Brixham harbour

Feeling lost at sea? Fish is your answer

Quick read (under five minutes)

It’s Blue Monday. It’s official. The day we’re all meant to be at our most miserable. It’s cold, dark, and horrible. We’re all broke, the warming embers of Christmas spirit have faded into dust, and we’re riddled with shame and guilt that any mad-cap New Year’s resolution-ary schemes we had for self-betterment have already been broken.

There’s even an equation that’s been formulated to suggest that the third Monday in January is the most depressing day of the year. Whilst it is a pseudo-scientific concept developed by clever marketers to originally sell us holidays, there is certainly a truth that these bleaker winter months (not just today!) can get us feeling a little in the doldrums. But never fear, there’s a slippery trick that science says is sure to make us feel a bit more buoyant.


It’s tempting on these darker nights to reach for some sugary comforts, the quick kick to our blood glucose levels provides a temporary relief. But the following crash that these ultra-processed snacks bring is certain to pull your mood down further. And the inevitable weight gain from snacking in this way will over time make you burrow deeper into the murky blue depths of despair.

As a rule, it is best not to turn to food as coping mechanism for your emotions — it usually doesn’t help, it just distracts you from dealing with them. But in the case of the winter blues, research does suggest that there is one food that is proven to make us feel a little sunnier. You guessed it, it’s fish. The beneficial oils found in fish have been scientifically proven to maximize your chances of feeling brighter as you wait for the tides of spring to turn.


There are enough books on the health benefits of fish to fill the Mariana Trench. But when it comes to beating the winter blues some of the most compelling research comes from Iceland. Given its geographic position high up in the Northern Hemisphere, Iceland suffers from extremely dark and cold winters and yet the people there have virtually no seasonal affective disorder (SAD) - compared to 1 in 20 in the UK. After puzzling as to why this was, researchers pinned it on the fact that Icelanders have one of the highest per-capita fish consumptions of any population, more than quadruple that of the supposed fish and chip-loving United Kingdom. This fish-rich diet means they’re getting a lot of omega-3, which is deeply beneficial for brain health as well as providing mood-stabilising and anti-depressive effects.

The NHS recommends we eat at least two portions of fish every single week (although less than a third of us actually achieve this!) One of these portions, they state, should be “an omega-3 rich oily fish like herring or mackerel”. On these colder winter evenings, a warm Sri Lankan-style mackerel curry made with one of our tins of bay mackerel will make for a hearty winter boost. The whopping 4.1 g of mood-restoring omega-3 per 100 g of mackerel is, according to the Icelanders at least, enough to put a good gust of wind back in your sails.

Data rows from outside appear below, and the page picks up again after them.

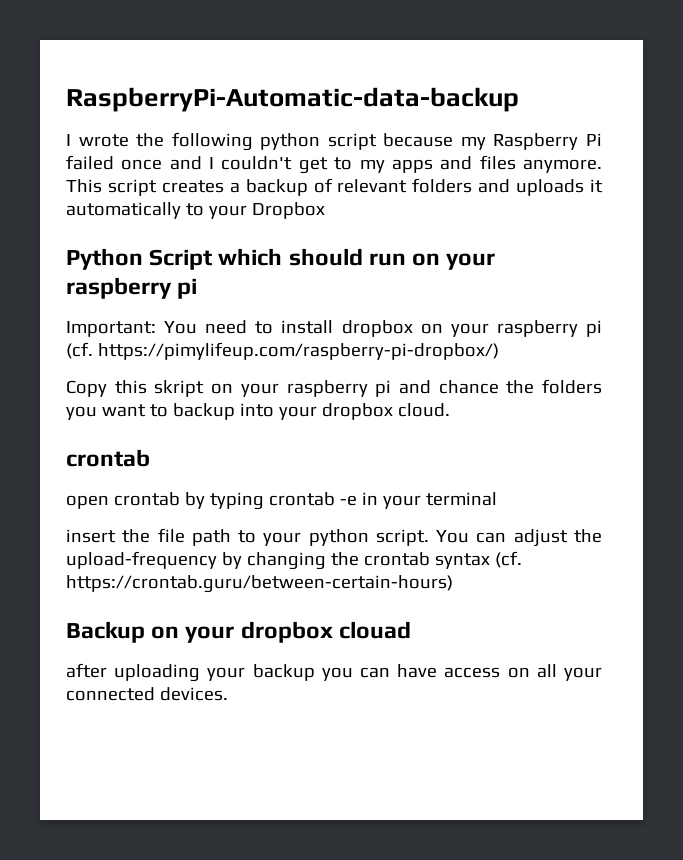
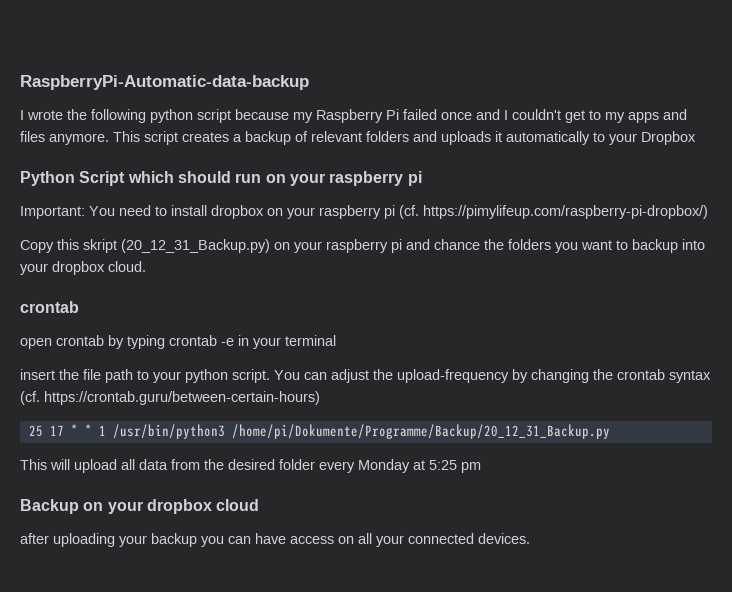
- Copy this skript on your raspberry pi and chance the folders you want to backup into your dropbox cloud.
+ Copy this skript (20_12_31_Backup.py) on your raspberry pi and chance the folders you want to backup into your dropbox cloud.
+ 25 17 * * 1 /usr/bin/python3 /home/pi/Dokumente/Programme/Backup/20_12_31_Backup.py
+ This will upload all data from the desired folder every Monday at 5:25 pm
- Backup on your dropbox clouad
+ Backup on your dropbox cloud

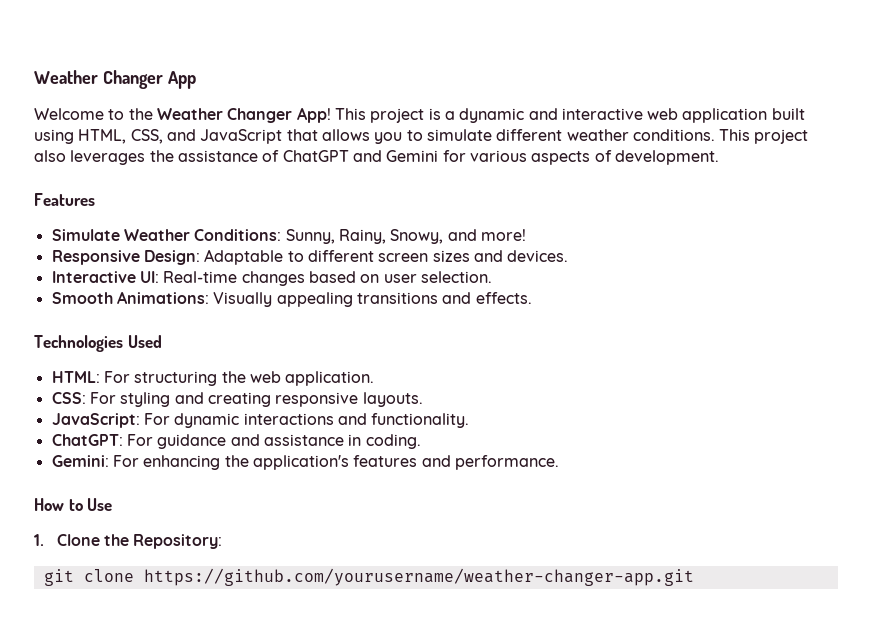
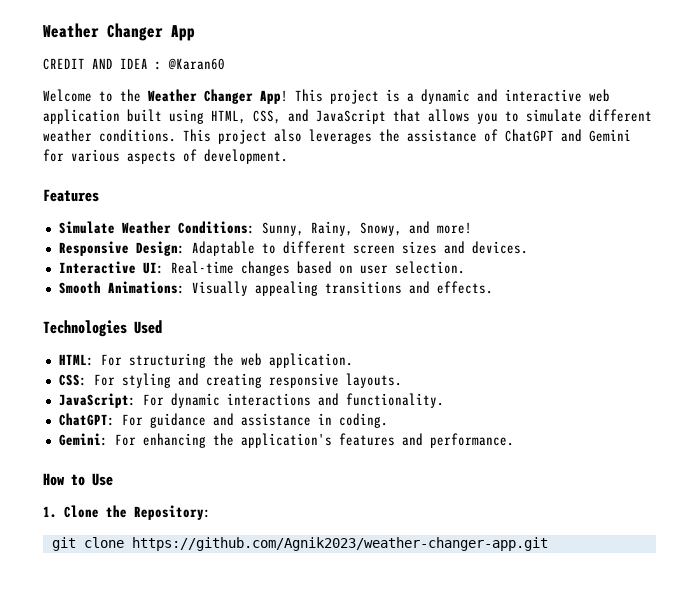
+ CREDIT AND IDEA : @Karan60
- git clone https://github.com/yourusername/weather-changer-app.git
+ git clone https://github.com/Agnik2023/weather-changer-app.git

There is no food source richer in vitamin D than fish. Called the sunshine vitamin because our body produces it naturally when exposed to UV rays, it’s hard to come by in these darker winter months. Vitamin D is essential for bone growth, cancer cell control, fighting infections and reducing inflammation. In short, it’s a wonder nutrient. And a depleted store can have a significant impact on our mood.
For us, getting a moment outside to walk along the seafront can do wonders to improve our outlook. Even if it’s cloudy, opting to embrace the outside chill rather than hibernating in the comfort of the front room can do a lot in helping your body produce its much-needed vitamin D.

But often this is not enough, so ensuring we get our vitamin D fix through what we eat is essential. Of all fish, sardines are one of the most abundant sources of vitamin D. Ready-to-eat sardines are available on our Online Seafood Market, prepared and blast-frozen within hours of being caught these gorgeous, buttery, slithers of goodness pack quite the delicious roster of health-boosting benefits.

In 2013 Harvard Medical School officially recommended the adoption of a ‘Mediterranean diet’ – rich in fish, whole grains, and plant-based food – for a longer, healthier life. For approximately zero effort a tin of our Mount’s Bay sardines can be turned into a simple sardine and tomato tagliatelle that will transport your tastebuds from a dark and gloomy English January to the sun-kissed, emerald shores of the Med.

So, if you are feeling a little lost at sea this winter, rather than drown your sorrows with a stiff drink, or crunching through a pack of ships biscuits, give fish a go to put the flick back in your tail.